BEGIN Record extracts

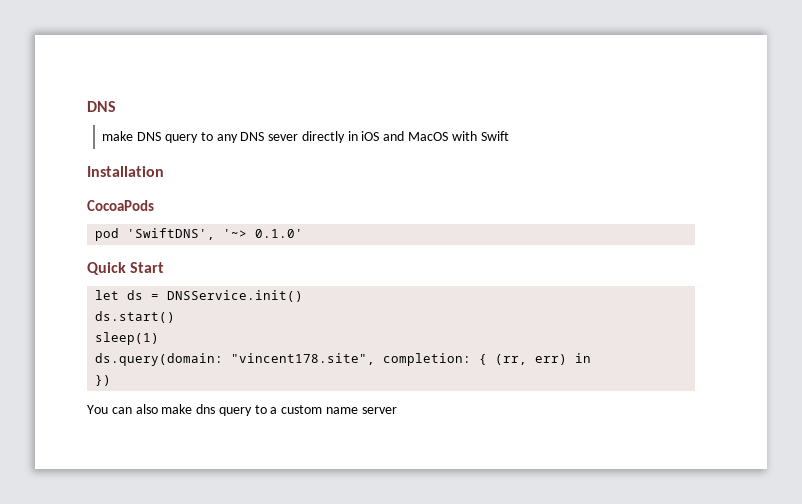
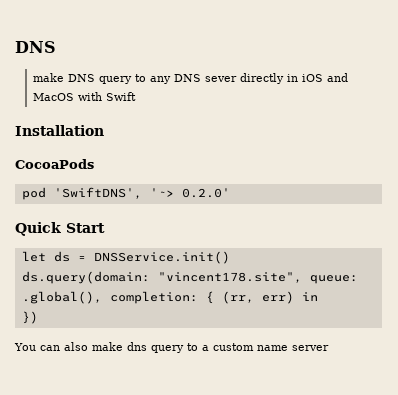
- pod 'SwiftDNS', '~> 0.1.0'
+ pod 'SwiftDNS', '~> 0.2.0'
- ds.start()
- sleep(1)
- ds.query(domain: "vincent178.site", completion: { (rr, err) in
+ ds.query(domain: "vincent178.site", queue: .global(), completion: { (rr, err) in

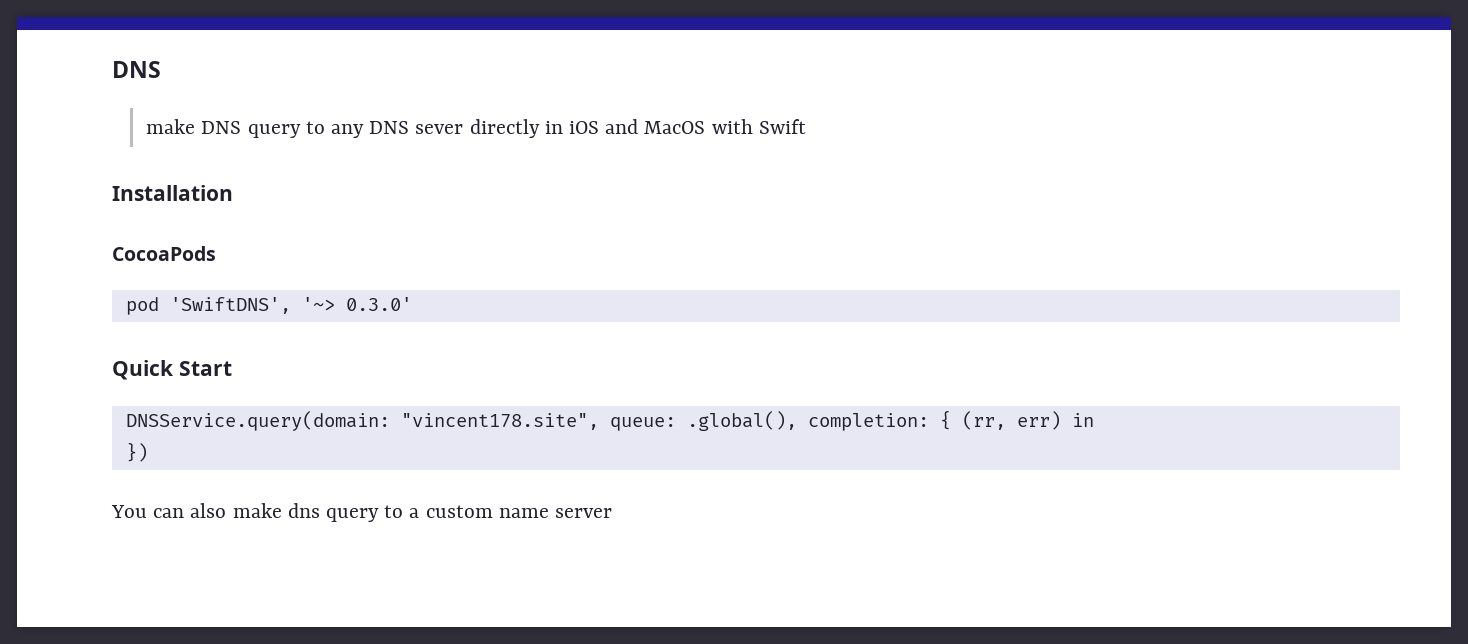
- pod 'SwiftDNS', '~> 0.2.0'
+ pod 'SwiftDNS', '~> 0.3.0'
- let ds = DNSService.init()
- ds.query(domain: "vincent178.site", queue: .global(), completion: { (rr, err) in
+ DNSService.query(domain: "vincent178.site", queue: .global(), completion: { (rr, err) in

END Record extracts

Drop the pictures and reproduce the rest of the data above exactly.

- pod 'SwiftDNS', '~> 0.1.0'
+ pod 'SwiftDNS', '~> 0.2.0'
- ds.start()
- sleep(1)
- ds.query(domain: "vincent178.site", completion: { (rr, err) in
+ ds.query(domain: "vincent178.site", queue: .global(), completion: { (rr, err) in

- pod 'SwiftDNS', '~> 0.2.0'
+ pod 'SwiftDNS', '~> 0.3.0'
- let ds = DNSService.init()
- ds.query(domain: "vincent178.site", queue: .global(), completion: { (rr, err) in
+ DNSService.query(domain: "vincent178.site", queue: .global(), completion: { (rr, err) in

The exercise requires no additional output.